Eine Kindheit und Jugend im sozialistischen Prag von den 50er- bis in die 70er-Jahre. Jan Faktor erzählt sie als eine Geschichte voller Witz, durch den die Trauer über so viel dumpf vergeudeter Lebenszeit hindurch scheint. Wo sonst träumen kleine Jungen schon davon, Müllmann zu werden? Wenn Faktor die Mülltonnen über das Prager Altstadtpflaster rauschen lässt, tut er dies so anschaulich, dass man den Schmutz, um den es doch geht, fast vergisst. Dieses Buch in seiner eigenwilligen Lebendigkeit und Melancholie ist die Summe eines ganzen Lebens – und der Triumph darüber.

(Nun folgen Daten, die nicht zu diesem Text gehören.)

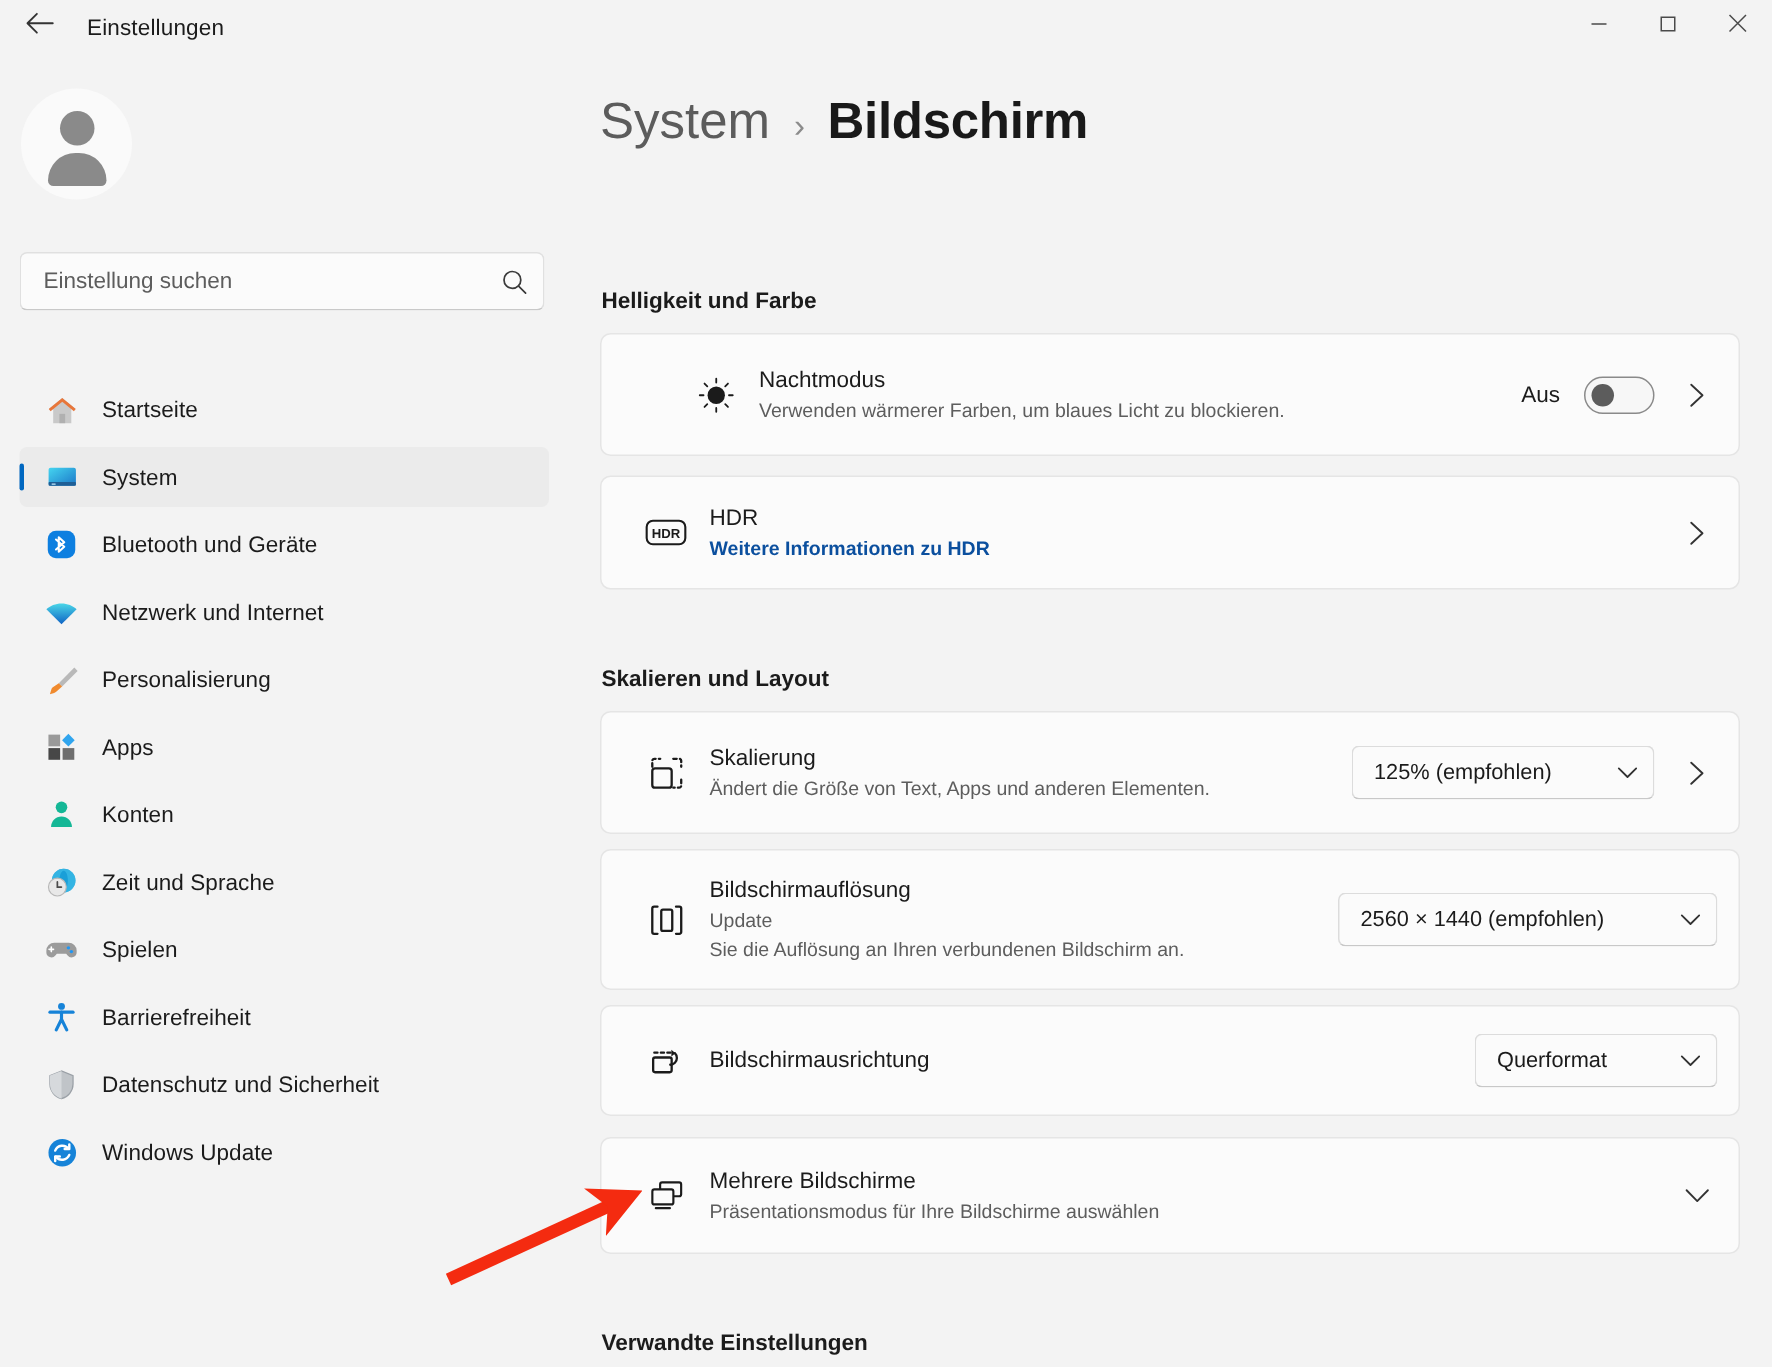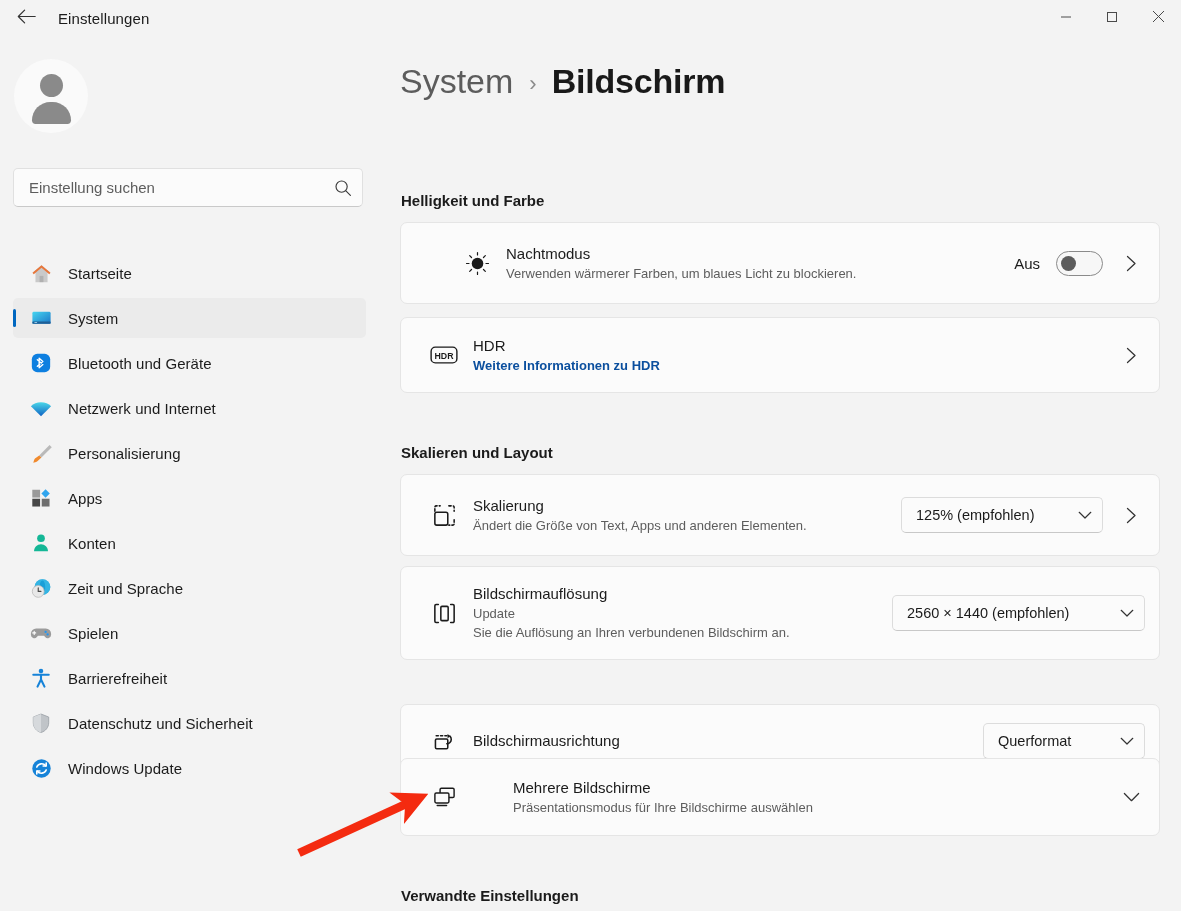"Bildschirmausrichtung" div.card { top: 668px -> 634px }
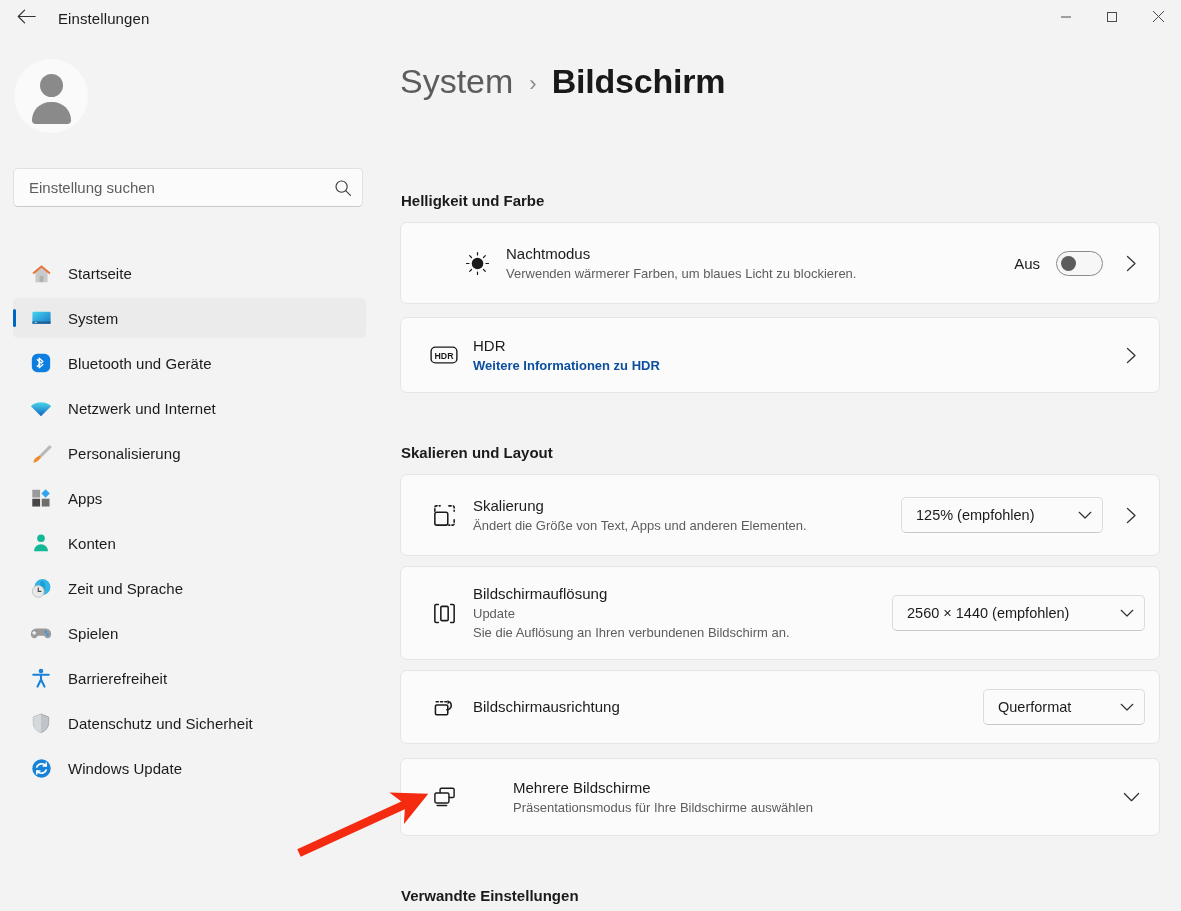"Mehrere Bildschirme" div.card { gap: 40px -> none }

Das Leben eines selbsternannten Trottels, erzählt von ihm selbst: In Prag studiert er Informatik, hält aber nicht lange durch. Nach einer denkwürdigen Begegnung mit der "Teutonenhorde" zu der auch seine spätere Frau gehört, zieht er nach Ostberlin, taucht ein in die Undergroundszene vom Prenzlauer Berg, gründet eine Familie, erlebt die DDR-Doktrin und die Nachwendejahre. Doch alle Erinnerungen durchzieht eine dunkle Spur: die des Sohnes, der mit dreiunddreißig Jahren den Suizid wählen und dessen Tod alles aus den Angeln heben wird.
Jan Faktors Roman "Trottel" verbindet Zeitgeschichte und Lebensgeschichte auf sehr besondere Weise: Er beschreibt den Weg eines Außenseiters von Prag nach Berlin, vom Arbeitnehmer im realexistierenden Sozialismus zu einem Schriftsteller, der literarische Trauerarbeit leistet. Im Kern des Romans steht der Verlust eines Sohnes. Faktor gelingt das große Kunststück, mit einer Geschichte über Trauer Witz zu erzeugen. Er zielt auf die DDR ebenso wie auf die bundesdeutsche Gegenwart, auf den Literaturbetrieb und nicht zuletzt auf das eingestandene "Trotteltum" seines Erzählers. Dabei entsteht ein provokanter, bisweilen verstörender Schelmenroman über die Frage, "ob ein Trottel im Leben glücklich werden kann". Es ist ein Buch, das auch gnadenlose, aber sehr hilfreiche Kritik an unserer Gesellschaft übt.